NDP support may weaken in wake of Liberal surge
Liberals pushing to harness NDP momentum from last election
Dale Kirby and Christopher Mitchelmore were welcomed into the provincial Liberal Party at a Tuesday event, but the high-profile political defection could mean uncertainty for the NDP.
The two MHAs left the New Democrats to sit as independents in the house of assembly, following a rift in October when party leader Lorraine Michael received a letter from caucus members that cited leadership concerns.
Some NDP workers, former executive members, and former candidates were at the Liberal event to show their support for Kirby and Mitchelmore.

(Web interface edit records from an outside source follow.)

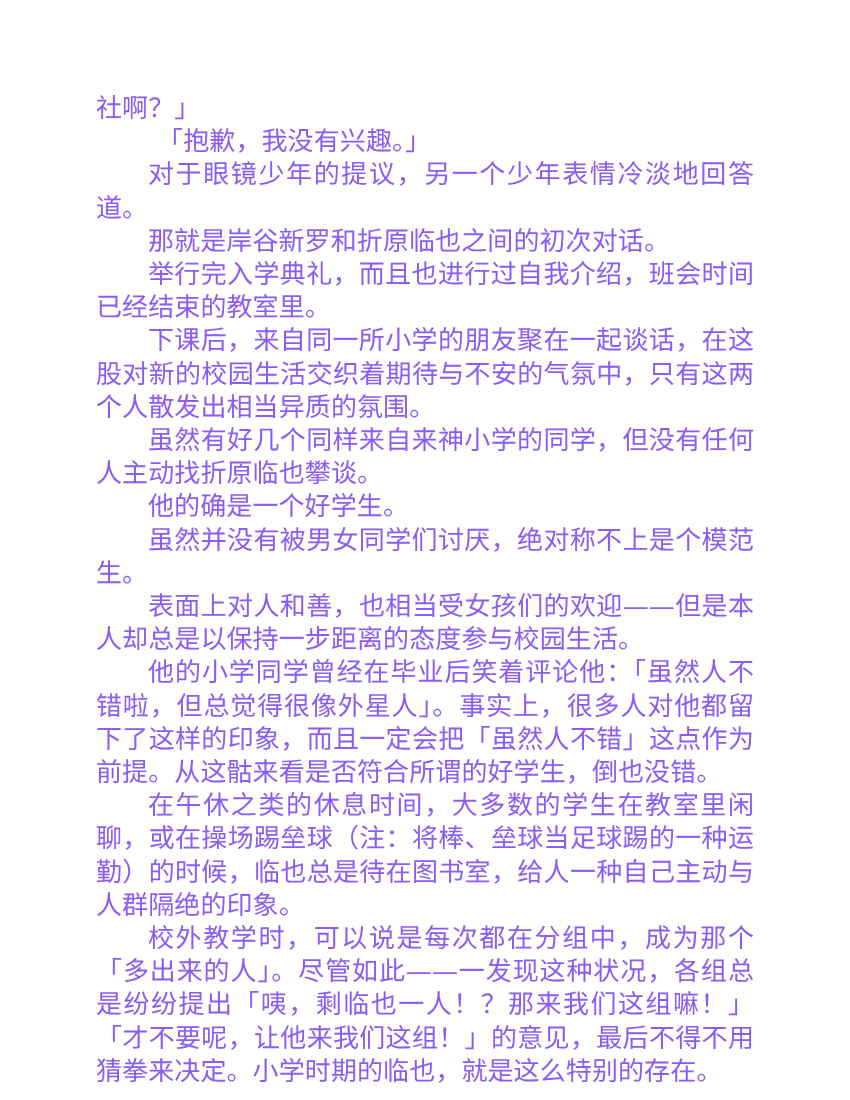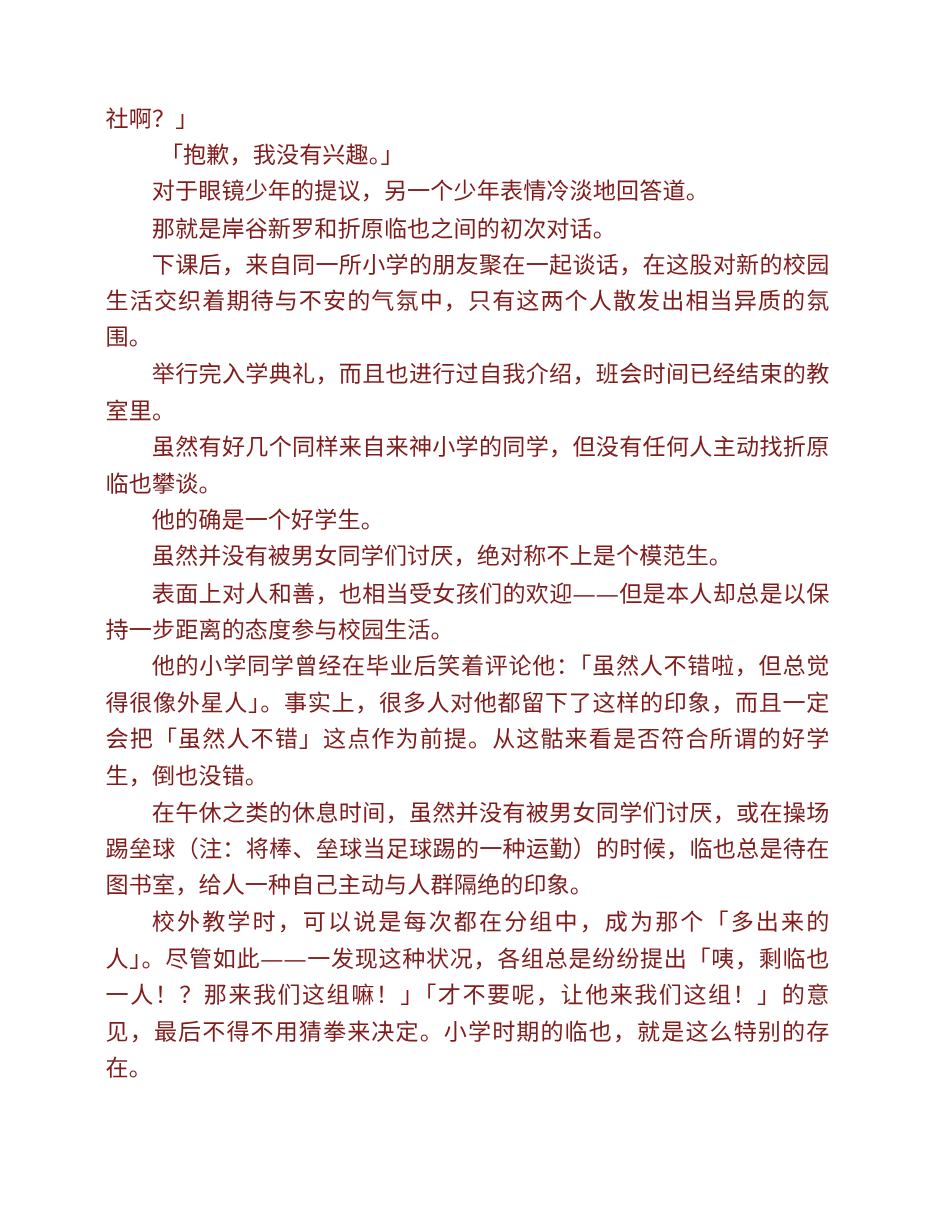--- a/index.html
+++ b/index.html
@@ -33,9 +33,9 @@
   .para {
     margin: 0;
     font-family: "DejaVu Serif", "Liberation Serif", serif;
-    font-size: 21px;
+    font-size: 26px;
     line-height: 33.2px;
-    color: #7f1d1d;
+    color: #8b5cf6;
     text-align: justify;
     text-justify: inter-character;
     letter-spacing: 0.1px;

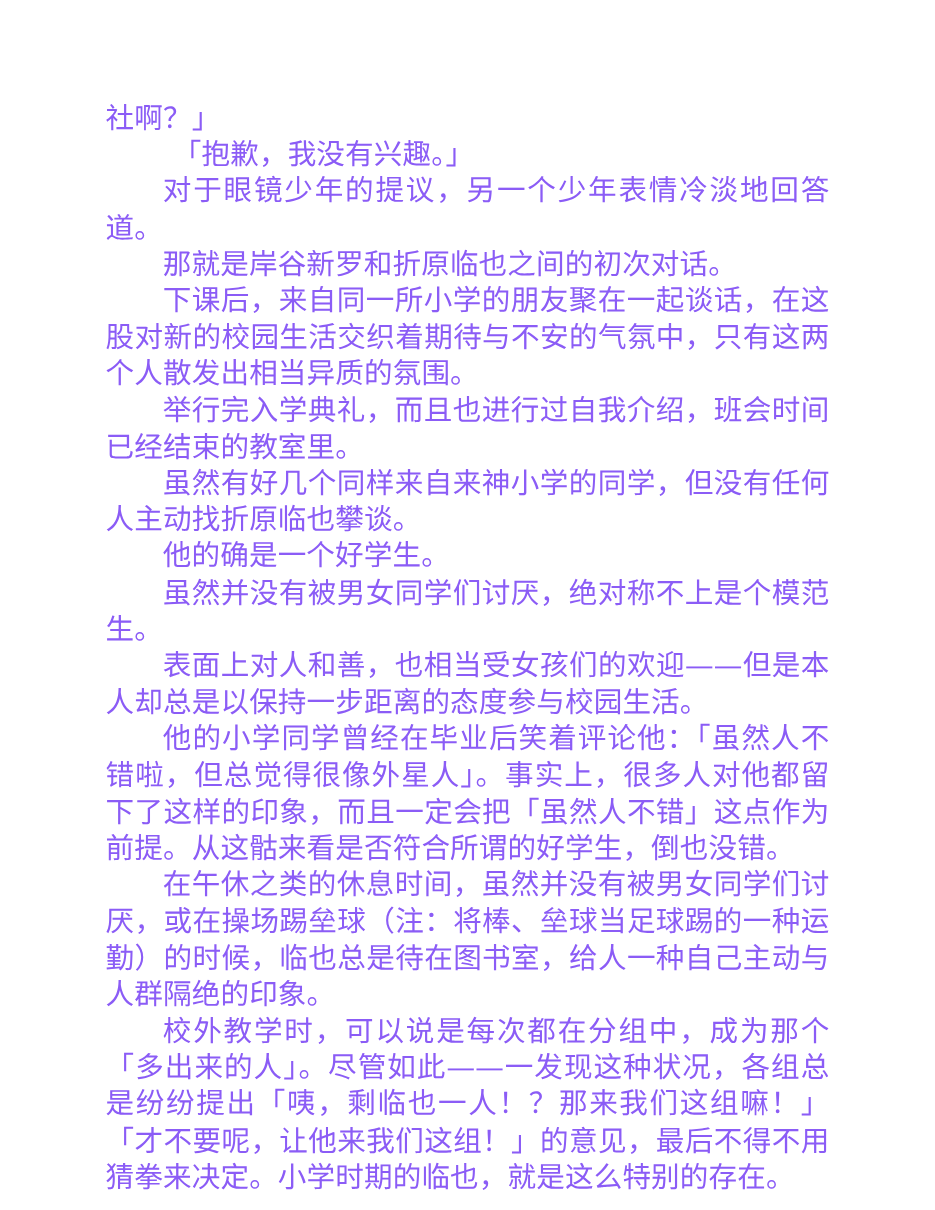--- a/index.html
+++ b/index.html
@@ -73,8 +73,8 @@
       <p class="para dialogue">「抱歉，我没有兴趣。」</p>
       <p class="para indent">对于眼镜少年的提议，另一个少年表情冷淡地回答道。</p>
       <p class="para indent">那就是岸谷新罗和折原临也之间的初次对话。</p>
+      <p class="para indent">举行完入学典礼，而且也进行过自我介绍，班会时间已经结束的教室里。</p>
       <p class="para indent">下课后，来自同一所小学的朋友聚在一起谈话，在这股对新的校园生活交织着期待与不安的气氛中，只有这两个人散发出相当异质的氛围。</p>
-      <p class="para indent">举行完入学典礼，而且也进行过自我介绍，班会时间已经结束的教室里。</p>
       <p class="para indent">虽然有好几个同样来自来神小学的同学，但没有任何人主动找折原临也攀谈。</p>
       <p class="para indent">他的确是一个好学生。</p>
       <p class="para indent">虽然并没有被男女同学们讨厌，绝对称不上是个模范生。</p>

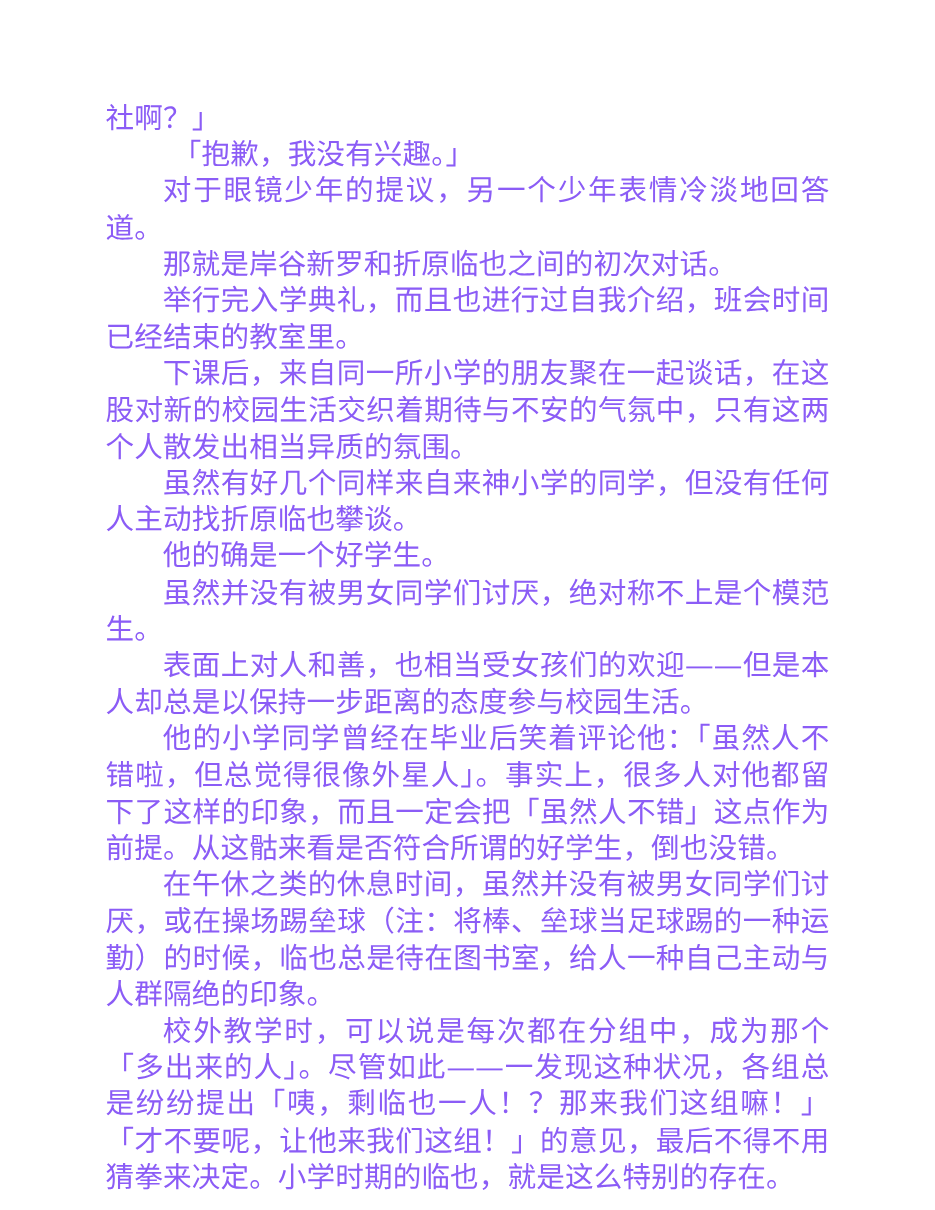--- a/index.html
+++ b/index.html
@@ -80,7 +80,7 @@
       <p class="para indent">虽然并没有被男女同学们讨厌，绝对称不上是个模范生。</p>
       <p class="para indent">表面上对人和善，也相当受女孩们的欢迎——但是本人却总是以保持一步距离的态度参与校园生活。</p>
       <p class="para indent">他的小学同学曾经在毕业后笑着评论他：「虽然人不错啦，但总觉得很像外星人」。事实上，很多人对他都留下了这样的印象，而且一定会把「虽然人不错」这点作为前提。从这骷来看是否符合所谓的好学生，倒也没错。</p>
-      <p class="para indent">在午休之类的休息时间，虽然并没有被男女同学们讨厌，或在操场踢垒球（注：将棒、垒球当足球踢的一种运勤）的时候，临也总是待在图书室，给人一种自己主动与人群隔绝的印象。</p>
+      <p class="para indent">在午休之类的休息时间，大多数的学生在教室里闲聊，或在操场踢垒球（注：将棒、垒球当足球踢的一种运勤）的时候，临也总是待在图书室，给人一种自己主动与人群隔绝的印象。</p>
       <p class="para indent">校外教学时，可以说是每次都在分组中，成为那个「多出来的人」。尽管如此——一发现这种状况，各组总是纷纷提出「咦，剩临也一人！？那来我们这组嘛！」「才不要呢，让他来我们这组！」的意见，最后不得不用猜拳来决定。小学时期的临也，就是这么特别的存在。</p>
     </div>
 </div>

Geoff Gallant, who resigned as vice-president of the provincial NDP following the party's fallout, said he is still a member of the NDP, but there are things to consider in his political future.
"One of the great things since I've left the executive of the party is that I've actually been listening with a clean perspective of what all the different parties are saying and offering," Gallant said.
"Everyone's got a little different to offer, and I've really kind of enjoyed what Mr. Ball's saying about being an open and inclusive party. It's actually quite appealing."
He said he's content to sit on the political sidelines for now, but the New Democrats need to give some thought to what the reasons are for losing some members.
"They need to really look at why people are being attracted to the Liberal party," Gallant said.
Chris Pickard, who ran as an NDP candidate in the 2011 provincial election, said he was at the event to support Kirby, who first suggested he get into politics.
"It's an interesting time. Dale is certainly somebody who encouraged me to get involved [with the NDP] and I followed him along the way and I'm following his leadership and integrity, and I think this is a good move for Dale," Pickard said.
Pickard came in at a close second in St. John's West during the last provincial election, but said his political future is uncertain with the NDP.
"I've never been asked to run again, which is an interesting thing as well," he said.
Former Liberal MP Siobhan Coady said she will be looking for some support to gain a nomination in the city.
"I think with some assistance from some of the NDP that are disenfranchised from their own party coming over to the Liberal party, I think what you'll see is people understanding and seeing the Liberal party in a new light," she said.
Coady said she'll be talking to former NDP supporters to try and gain support.
"I'll be speaking to them over the next coming days and asking them to assist - not only with the nomination, but hopefully, if I win the nomination, with the election coming forward," she said.